Avec la crise économique et les sanctions l'Iran est-il plus va-t'en guerre que jamais? 

L’Iran qui souffre d’une crise économique grave (inflation galopante, plus sanctions) et qui est entré dans une phase de fortes turbulences politiques qui durera jusqu’aux élections présidentielles de mai 2013 ne souhaite pas aller jusqu’à l’affrontement direct. En dépit de la traditionnelle rhétorique enflammée, Téhéran connaît bien sa faiblesse militaire face aux Etats-Unis qui en quelques heures pourraient infliger une humiliante défaite aux forces des Gardiens de la Révolution, notamment en pulvérisant les systèmes de défense côtières le long d’Ormuz. Mieux vaut donc rechercher le dialogue tout en tenant la tête haute. L’Iran préfère riposter aux attaques indirectes        les assassinats de scientifiques et les attaques cybernétiques) par des rétorsions équivalentes contre les intérêts israéliens dans le monde. Mais sans escalader. On répond du tac au tac si possible au même niveau dans une guerre de l’ombre entre services secrets.

Sommes nous au bord d'une "méga explosion" au Proche Orient ?

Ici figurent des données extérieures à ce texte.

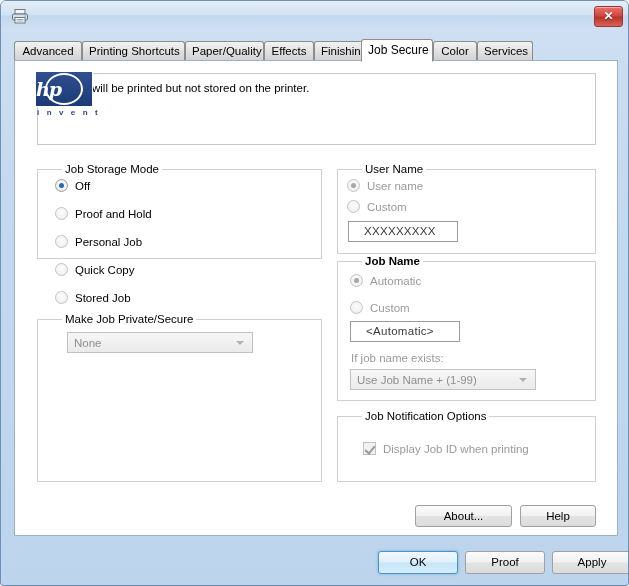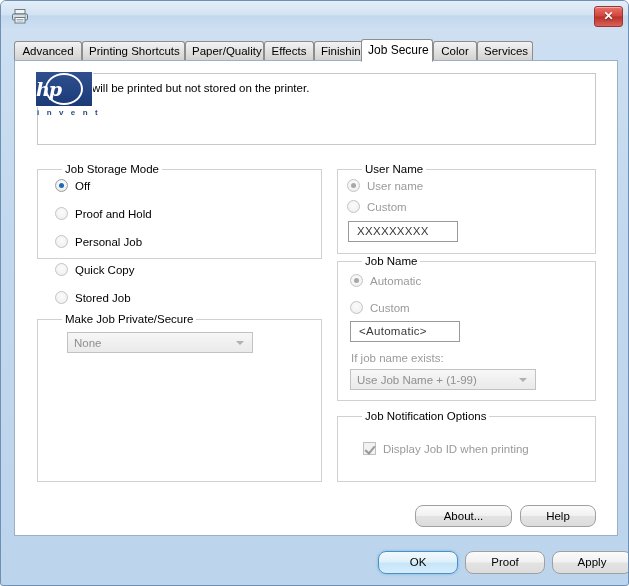--- a/index.html
+++ b/index.html
@@ -218,7 +218,7 @@
     background: #ffffff;
     font-size: 11.5px;
     color: #3a3a3a;
-    padding: 0 8px;
+    padding: 0 15px;
     line-height: 19px;
     font-family: "Liberation Sans", sans-serif;
     letter-spacing: 0.3px;

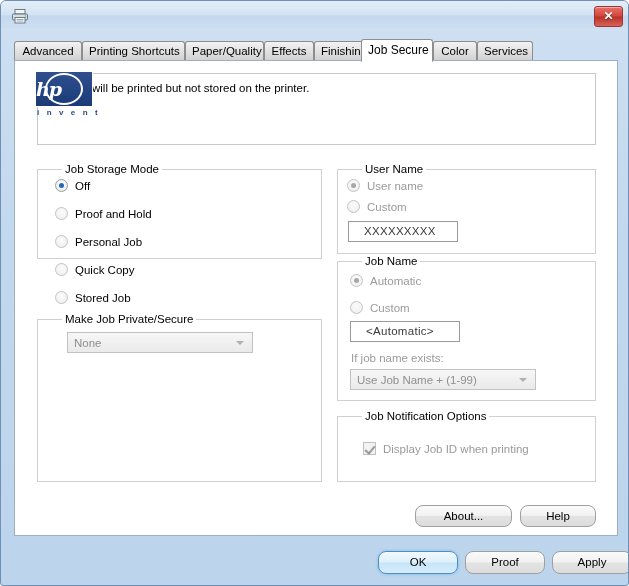--- a/index.html
+++ b/index.html
@@ -402,7 +402,7 @@
     </div>
     <div class="textbox" style="left:333px; top:160px; width:110px; height:21px;">XXXXXXXXX</div>
 
-    <div class="group" style="left:322px; top:200px; width:259px; height:140px;">
+    <div class="group" style="left:322px; top:200px; width:259px; height:140px;font-weight:bold;">
       <div class="group-title">Job Name</div>
     </div>
     <div class="radio-row" style="left:335px; top:213px;">

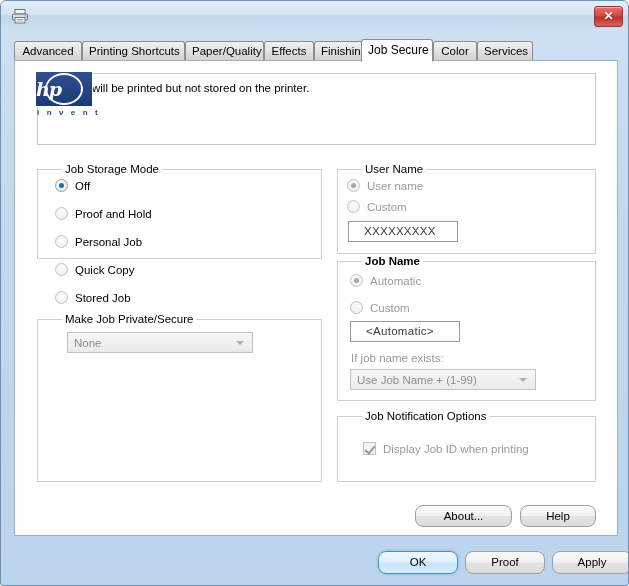--- a/index.html
+++ b/index.html
@@ -300,7 +300,7 @@
     position: absolute;
     box-sizing: border-box;
     border: 1px solid #a0a0a0;
-    border-radius: 8px;
+    border-radius: 3px;
     background: linear-gradient(to bottom, #fbfbfb 0%, #f1f1f1 48%, #e3e3e3 52%, #dcdcdc 100%);
     font-size: 11.5px;
     font-family: "Liberation Sans", sans-serif;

Le risque existe mais nous ne sommes pas encore au bord du gouffre. Il existe trop de facteurs d’incertitude et de retenue. Les Etats occidentaux depuis la fin de la guerre en Libye ne disposent pas de forces suffisantes pour s’engager dans une grande aventure. La situation effroyable en Syrie va se stabiliser. Personne ne veut voir de dérapages au Liban ou en Irak. Donc il faut calmer le jeu. Laisser passer les élections présidentielles américaines et iraniennes.  L’Iran n’est pas encore engagé dans la production de matières nucléaires de qualité militaire (UHE à 90%). Donc on peut voir venir au moins pour dix huit mois. Contrairement aux déclarations tonitruantes de David Cameron, la communauté internationale est dans sa majorité hostile à toute dégradation belliqueuse : Russie, Chine, Japon, Corée du Sud, Brésil, Turquie. Voilà qui pèse de plus en plus lourd dans la balance des rapports de puissance mondiaux.